A one-time registration is required for institutions/organizations at the following:

·         Grants.gov at http://www.grants.gov/GetStarted

Note: CDC strongly encourages all applicants (both Organizations and Project Directors/Principal Investigators [PD/PI]) to also register in Electronic Research Administration (eRA Commons) as soon as possible (see below). Although an eRA Commons account is not mandatory at this time, future FOAs may require your participation in eRA Commons to complete an electronic application submission through Grants.gov. Important information on registration can be obtained at the following:

·         eRA Commons Registration, Electronic Submission of Grant Applications

PD/PIs should work with their institutions/organizations to make sure they are registered in the eRA Commons as early as possible.

Applicant institutions/organizations should complete the following actions as soon as possible:

1) Organizational/Institutional Registration in Grants.gov Get Registered.

• Your organization will need to obtain a Data Universal Number System (DUNS) number and register with the Central Contractor Registration (CCR) as part of the Grants.gov registration process.

• If your organization does not have a Taxpayer Identification Number (TIN) or Employer Identification Number (EIN), allow for extra time. A valid TIN or EIN is necessary for CCR registration.

• The CCR also validates the EIN against Internal Revenue Service records, a step that will take an additional one to two business days.

• Direct questions regarding Grants.gov registration to:
  Grants.gov Customer Support
  Contact Center Phone: 800-518-4726
  Business Hours: M-F 7:00 a.m. - 9:00 p.m. Eastern Time
  Email support@grants.gov

2) Organizational/Institutional Registration in the eRA Commons

• To find out if an organization is already eRA Commons-registered, see the "List of Grantee Organizations Registered in eRA Commons.”

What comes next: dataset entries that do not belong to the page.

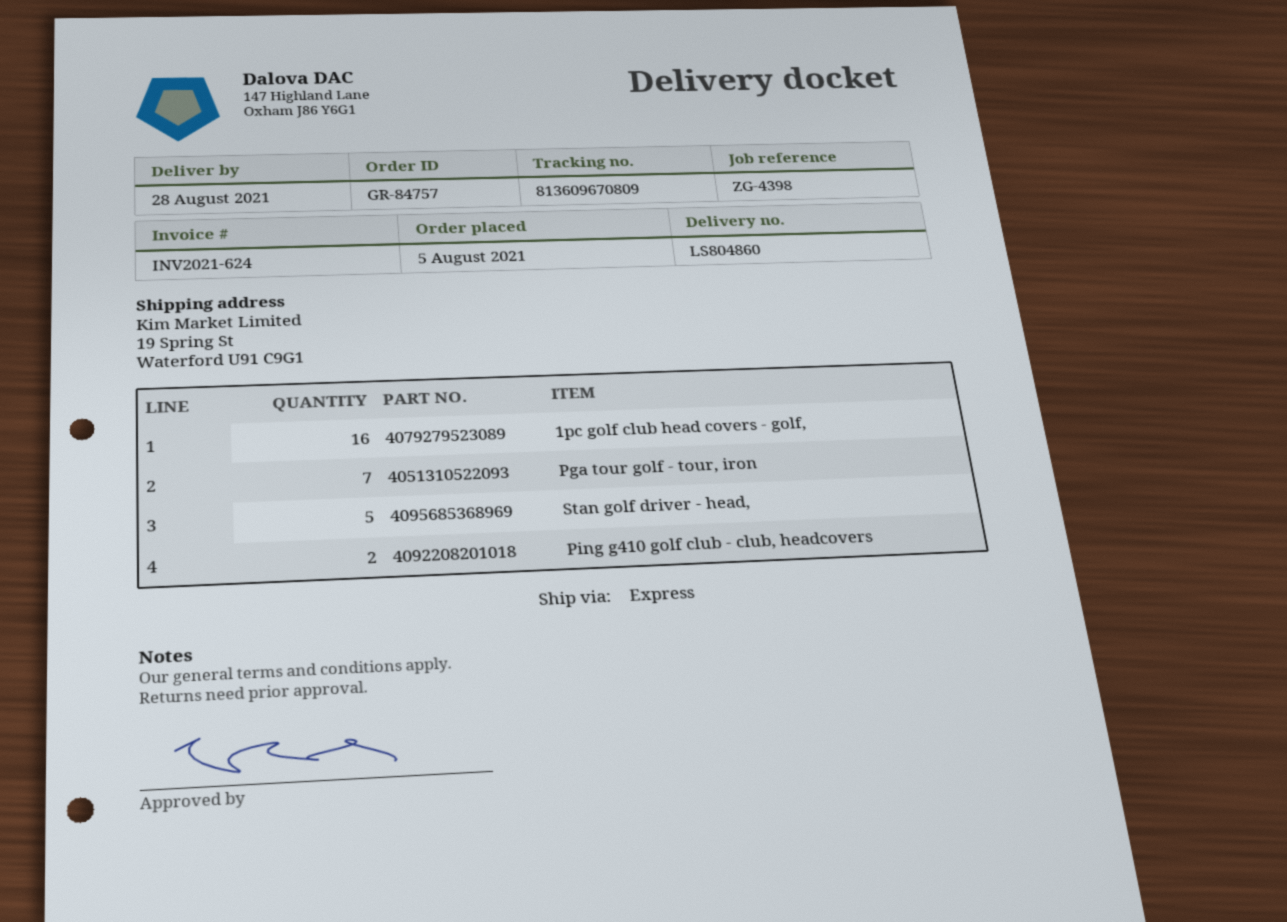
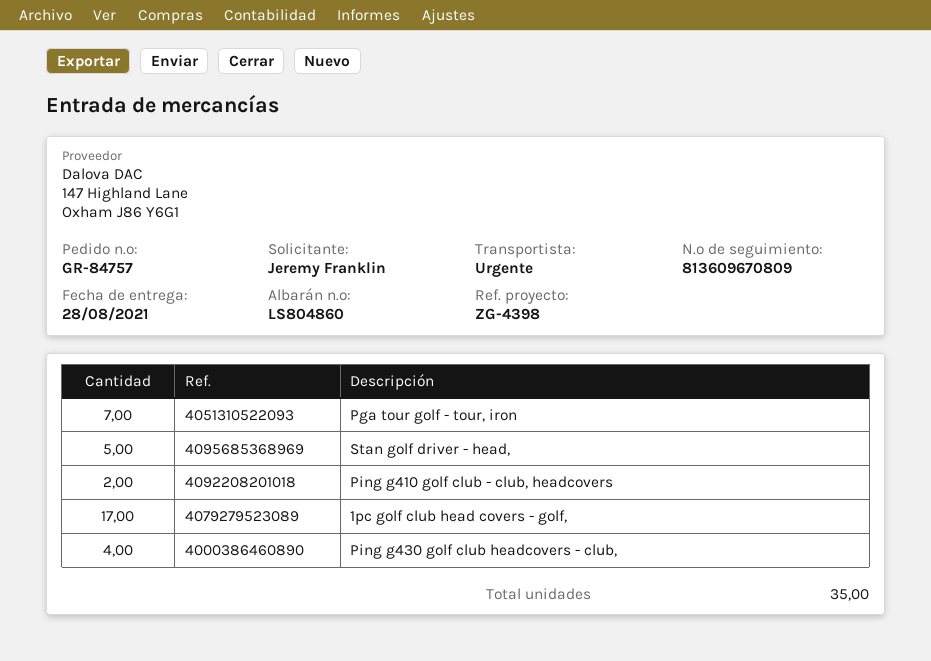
1pc golf club head covers - golf,: 16 -> 17
Ping g430 golf club headcovers - club,: none -> 4

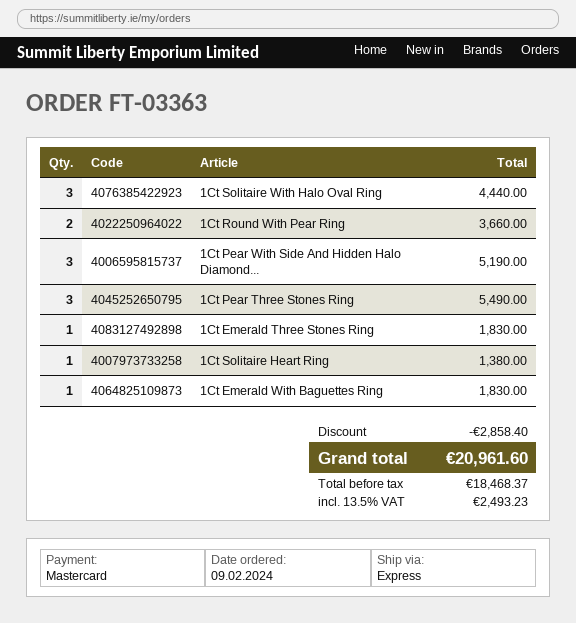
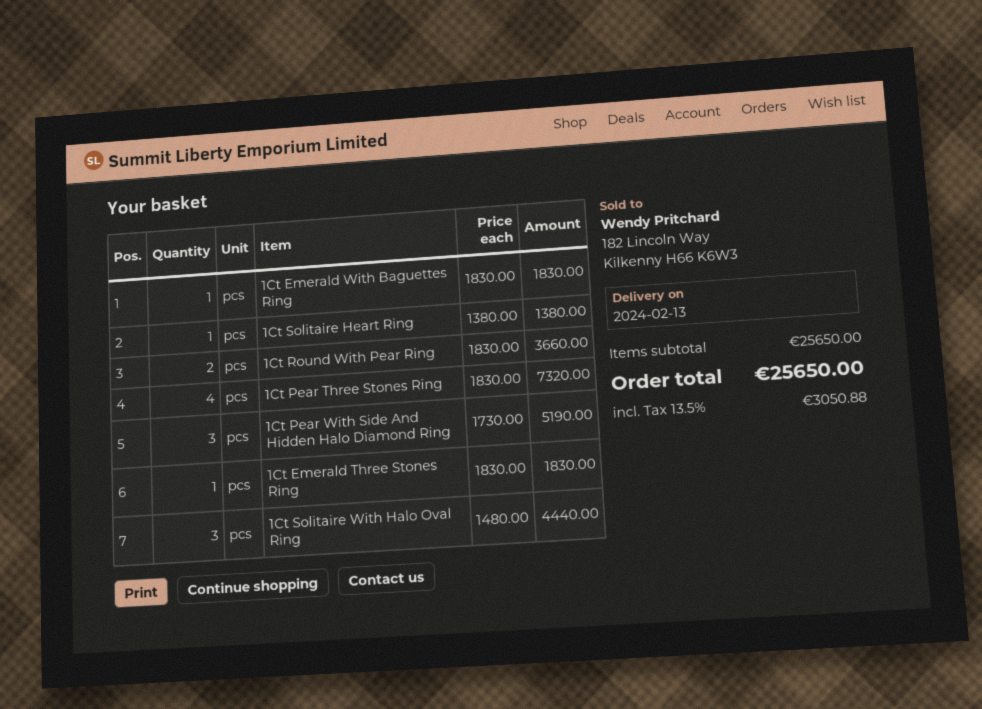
1Ct Pear Three Stones Ring: 3 for 5490.00 -> 4 for 7320.00
discount: 2858.40 -> none
tax: 13.5% = 2493.23 -> 13.5% = 3050.88
total: 20961.60 -> 25650.00

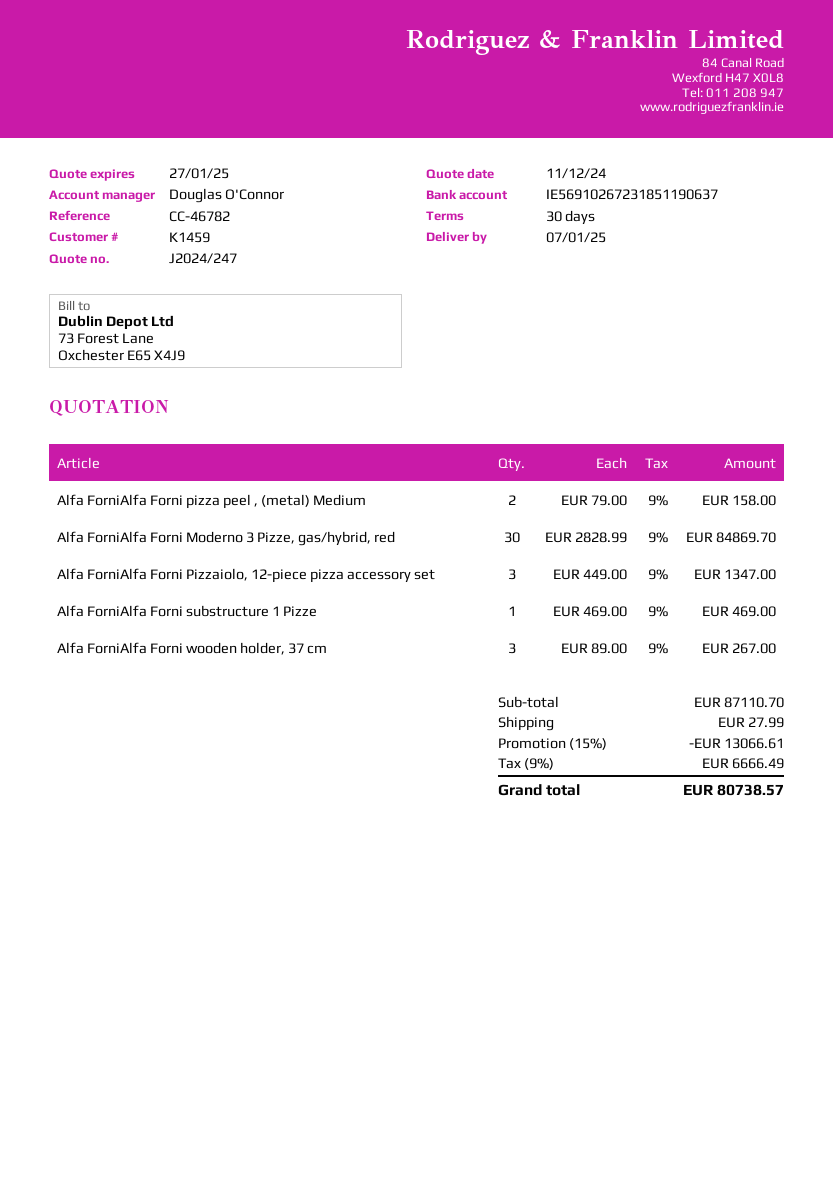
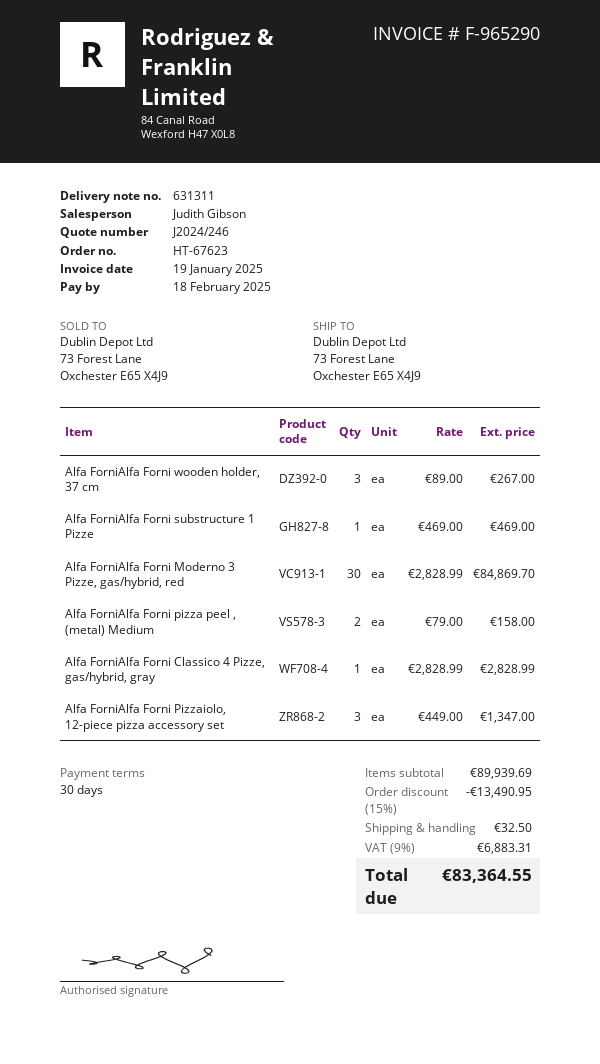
quote number: J2024/247 -> J2024/246
sales rep: Douglas O'Connor -> Judith Gibson
Alfa ForniAlfa Forni Classico 4 Pizze, gas/hybrid, gray: none -> 1 x 2828.99 = 2828.99
subtotal: 87110.70 -> 89939.69
discount: 15% = 13066.61 -> 15% = 13490.95
shipping: 27.99 -> 32.50
tax: 9% = 6666.49 -> 9% = 6883.31
total: 80738.57 -> 83364.55

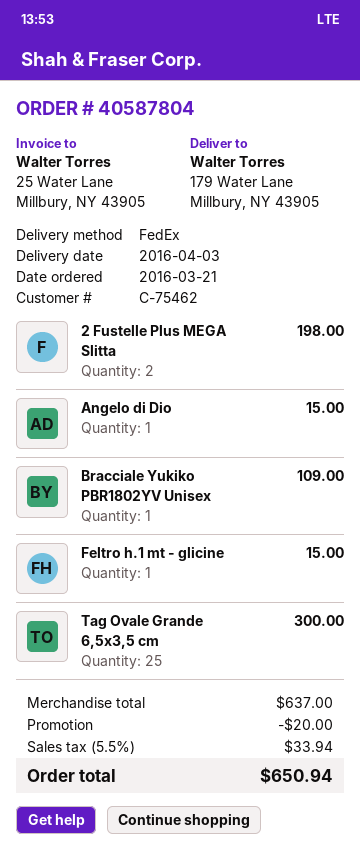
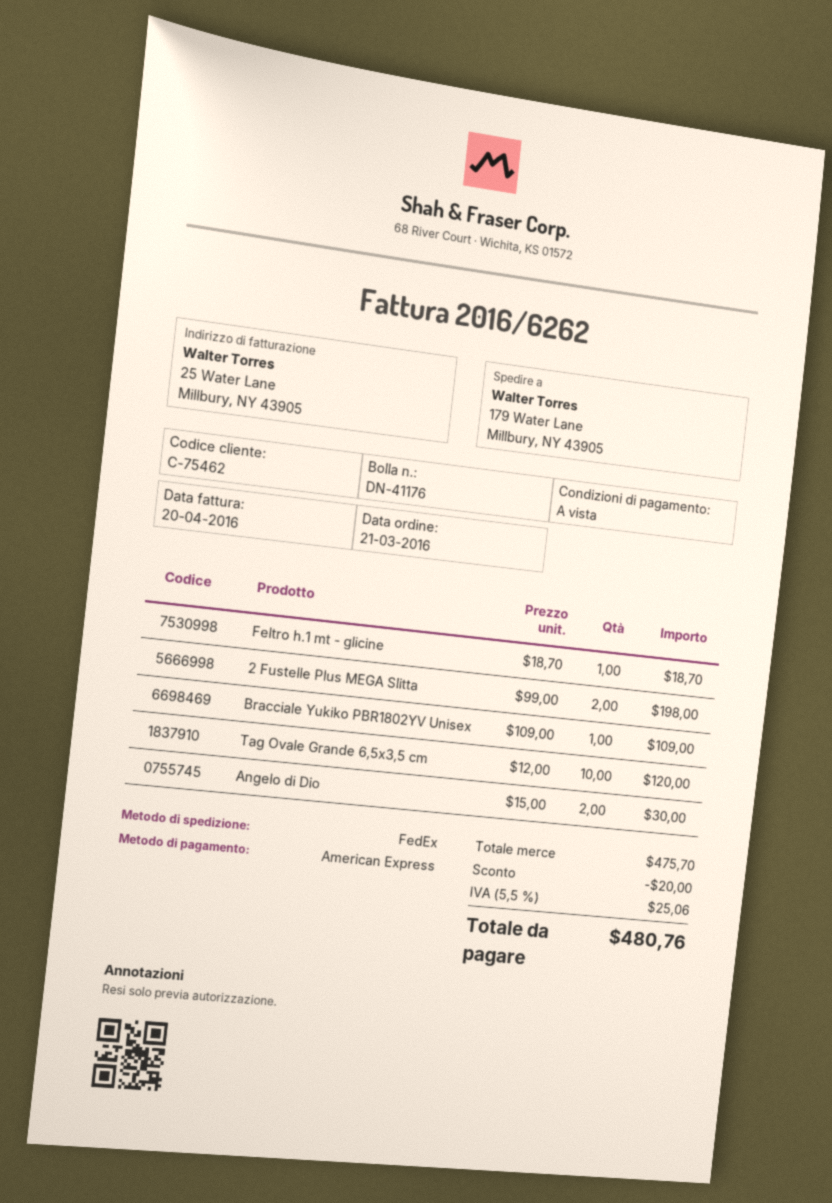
Angelo di Dio: 1 for 15.00 -> 2 for 30.00
Feltro h.1 mt - glicine: 1 for 15.00 -> 1 for 18.70
Tag Ovale Grande 6,5x3,5 cm: 25 for 300.00 -> 10 for 120.00
subtotal: 637.00 -> 475.70
tax: 5.5% = 33.94 -> 5.5% = 25.06
total: 650.94 -> 480.76

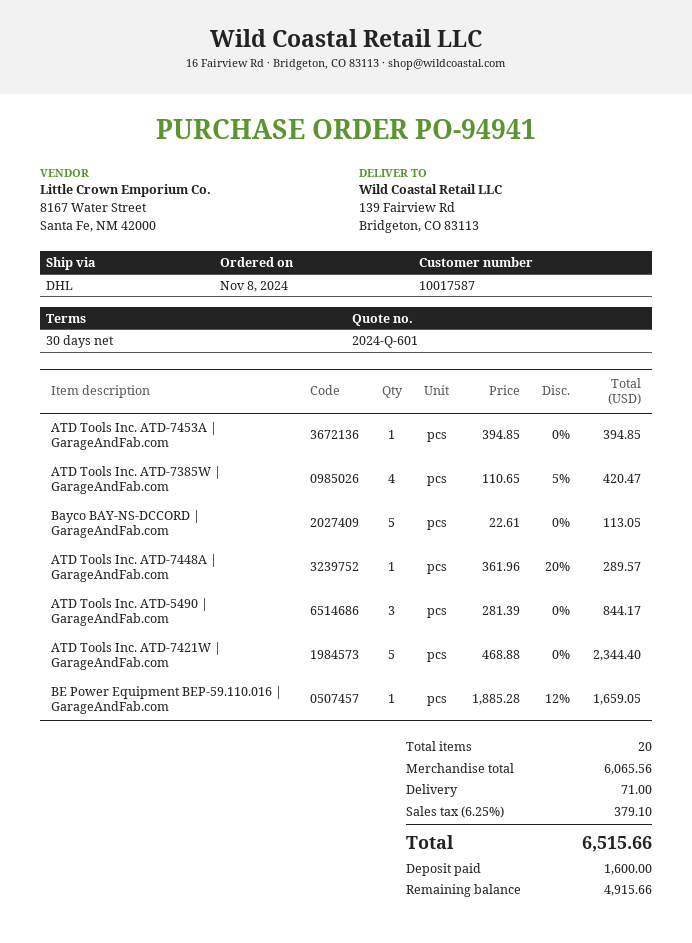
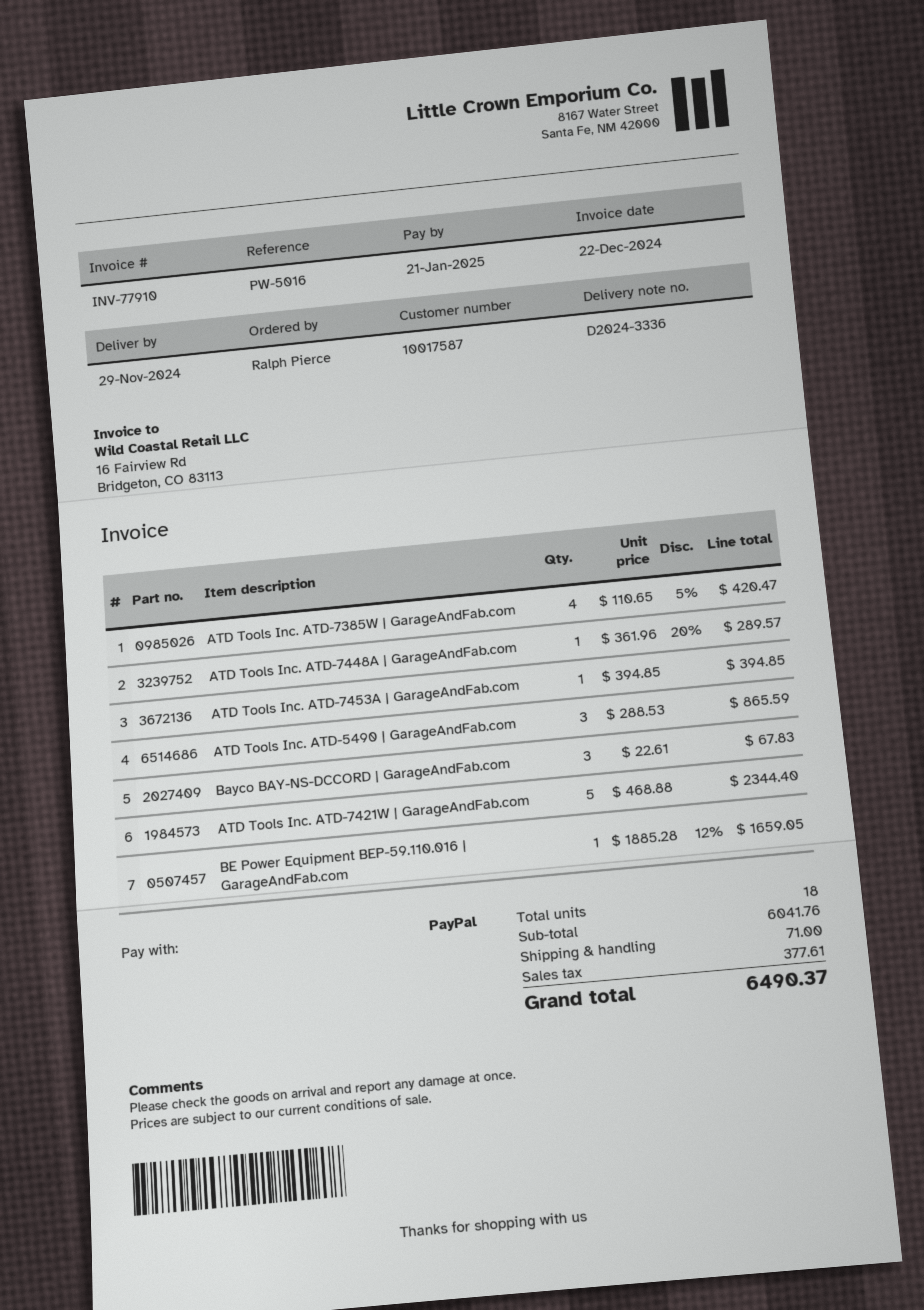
Bayco BAY-NS-DCCORD | GarageAndFab.com: 5 x 22.61 = 113.05 -> 3 x 22.61 = 67.83
ATD Tools Inc. ATD-5490 | GarageAndFab.com: 3 x 281.39 = 844.17 -> 3 x 288.53 = 865.59
total quantity: 20 -> 18
subtotal: 6065.56 -> 6041.76
tax: 379.10 -> 377.61
total: 6515.66 -> 6490.37

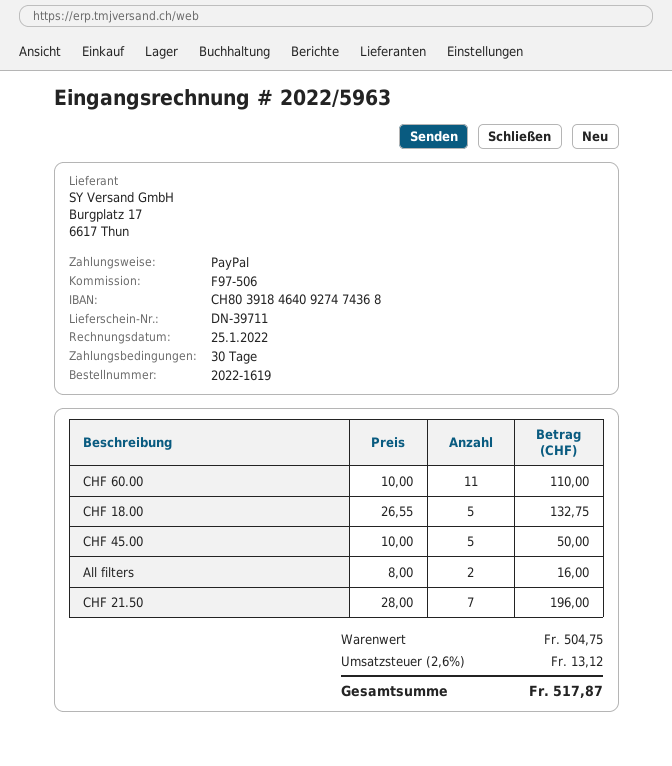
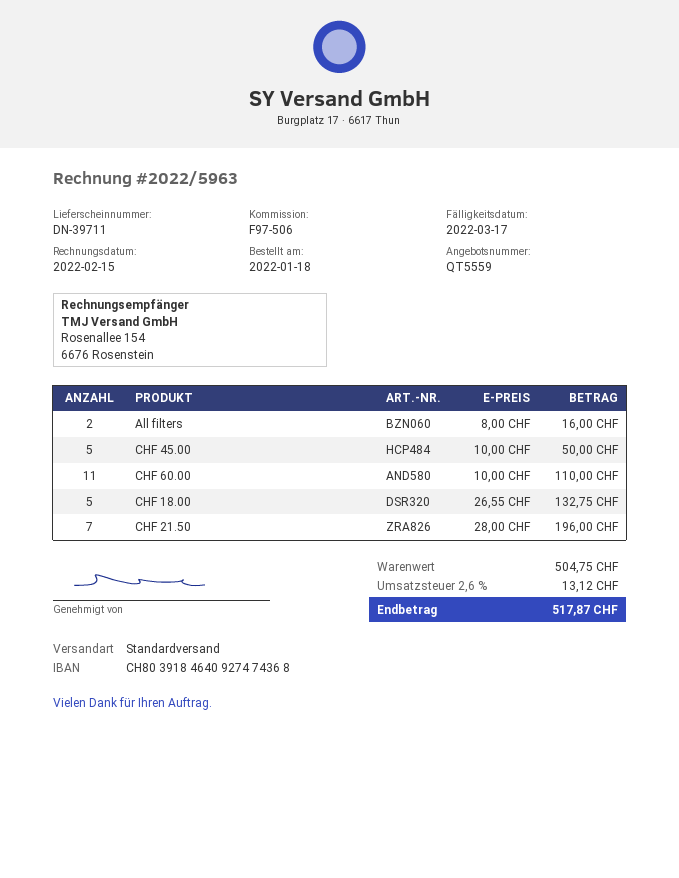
invoice date: 2022-01-25 -> 2022-02-15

• Direct questions regarding the eRA Commons registration to:
  eRA Commons Help Desk
  Phone: 301-402-7469 or 866-504-9552 (Toll Free)
  TTY: 301-451-5939
  Business hours M-F 7:00 a.m. – 8:00 p.m. Eastern Time
  Email commons@od.nih.gov

3) Project Director/Principal Investigator (PD/PI) Registration in the eRA Commons: Refer to the NIH eRA Commons System (COM) Users Guide.

• The individual designated as the PD/PI on the application must also be registered in the eRA Commons. It is not necessary for PDs/PIs to register with Grants.gov.

• The PD/PI must hold a PD/PI account in the eRA Commons and must be affiliated with the applicant organization. This account cannot have any other role attached to it other than the PD/PI.

• This registration/affiliation must be done by the Authorized Organization Representative/Signing Official (AOR/SO) or their designee who is already registered in the eRA Commons.

• Both the PD/PI and AOR/SO need separate accounts in the eRA Commons since both hold different roles for authorization and to view the application process.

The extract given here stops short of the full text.